Um porta-voz da Casa Branca afirmou que a economia dos EUA está a superar outras nações desenvolvidas e que o governo está a deportar centenas de milhares de imigrantes ilegais enquanto atrai “incontáveis estrangeiros de altíssimo património,” alguns pagando “1 milhão de dólares por um Gold Card para se estabelecerem nos Estados Unidos.”
O Departamento de Segurança Interna reportou 675.000 deportações e 2,2 milhões de “auto-deportações” no ano passado.
Segundo o The Wall Street Journal, os pedidos de renúncia à cidadania também estão a aumentar. O governo dos EUA tem uma lista de espera de um mês de americanos que querem abdicar da cidadania, seja para obter um passaporte estrangeiro ou para evitar impostos sobre rendimentos no estrangeiro. Os pedidos aumentaram 48% em 2024 e provavelmente subiram ainda mais em 2025, dizem as empresas de imigração.
As empresas de relocação afirmam que os migrantes de hoje incluem famílias e profissionais em meio de carreira. “Não enfrentam a perspetiva do seu filho de 5 anos entrar numa creche e fazer um simulacro de atirador ativo,” disse Chris Ford, que se mudou para Berlim. “Os salários são mais altos nos EUA, mas a qualidade de vida é maior na Europa.”
Em Espanha, os responsáveis admitem a entrada de migrantes. “Muitos americanos vêm, e há muitas histórias de amor,” disse a porta-voz do governo espanhol, Elma Saiz Delgado. “Depois de quatro copos de vinho, ficam.”
As tendências de educação refletem a mudança. Os estudantes internacionais que vêm para a América caíram 17% no último outono e espera-se que diminuam ainda mais. Ao mesmo tempo, mais americanos estão a inscrever-se em universidades europeias. As candidaturas à cidadania britânica atingiram 6.600 no ano até março de 2025. Os passaportes irlandeses emitidos a americanos chegaram a 31.825 em 2024 e estima-se que tenham sido cerca de 40.000 no ano passado.

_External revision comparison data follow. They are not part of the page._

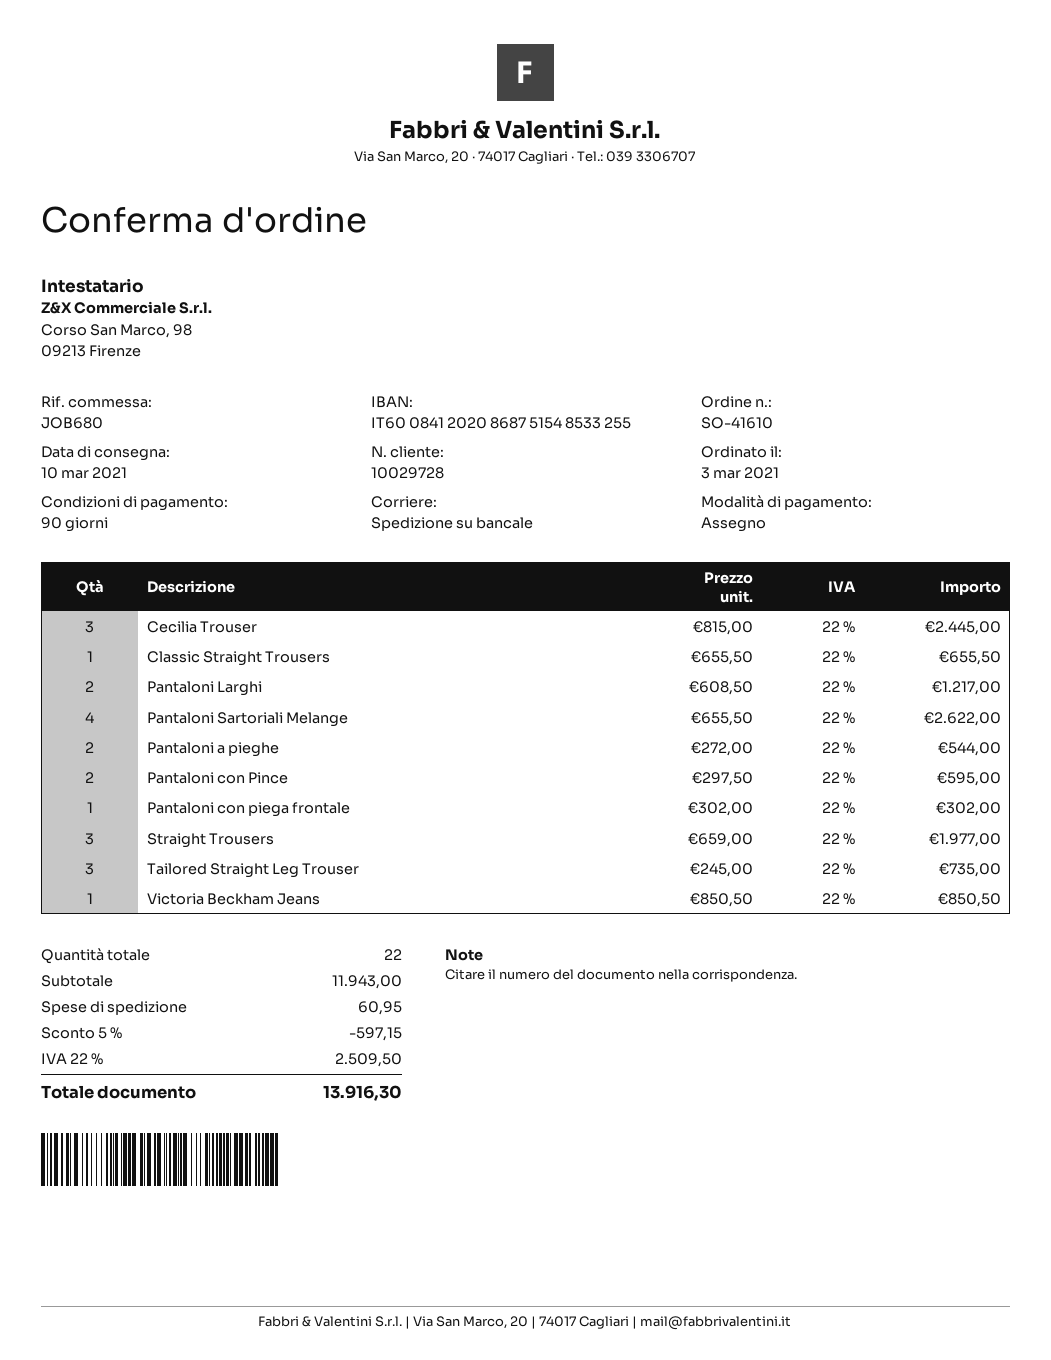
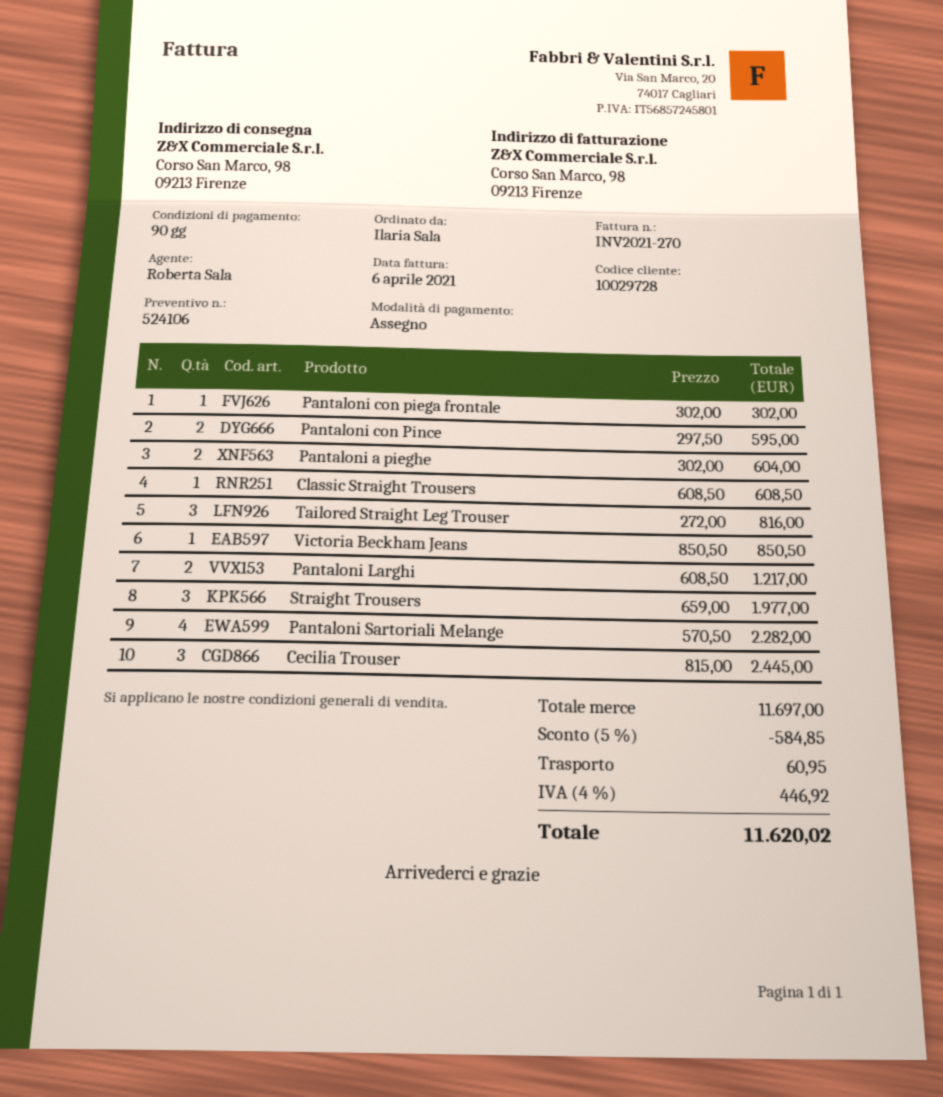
Classic Straight Trousers: 1 x 655.50 = 655.50 -> 1 x 608.50 = 608.50
Pantaloni Sartoriali Melange: 4 x 655.50 = 2622.00 -> 4 x 570.50 = 2282.00
Pantaloni a pieghe: 2 x 272.00 = 544.00 -> 2 x 302.00 = 604.00
Tailored Straight Leg Trouser: 3 x 245.00 = 735.00 -> 3 x 272.00 = 816.00
subtotal: 11943.00 -> 11697.00
discount: 5% = 597.15 -> 5% = 584.85
tax: 22% = 2509.50 -> 4% = 446.92
total: 13916.30 -> 11620.02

“Na Albânia, pode-se atualmente sobreviver facilmente com 1.000 dólares por mês,” disse Kelly McCoy, que se mudou do estado de Nova York e agora aconselha outros americanos a considerarem a relocação.

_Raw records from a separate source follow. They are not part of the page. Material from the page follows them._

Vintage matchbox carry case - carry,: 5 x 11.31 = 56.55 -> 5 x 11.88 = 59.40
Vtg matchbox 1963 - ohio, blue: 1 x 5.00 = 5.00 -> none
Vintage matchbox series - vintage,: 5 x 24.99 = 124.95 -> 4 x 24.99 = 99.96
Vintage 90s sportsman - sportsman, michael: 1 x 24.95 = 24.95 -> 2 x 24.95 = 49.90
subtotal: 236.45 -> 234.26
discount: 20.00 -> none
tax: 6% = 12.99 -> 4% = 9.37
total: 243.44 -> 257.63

A última vez que mais pessoas saíram dos Estados Unidos do que entraram foi em 1935, quando muitos americanos procuraram trabalho na União Soviética durante a Grande Depressão. Dados históricos do censo registam esse episódio como um momento raro em que a América se tornou um país de emigração líquida, relatou o jornal financeiro.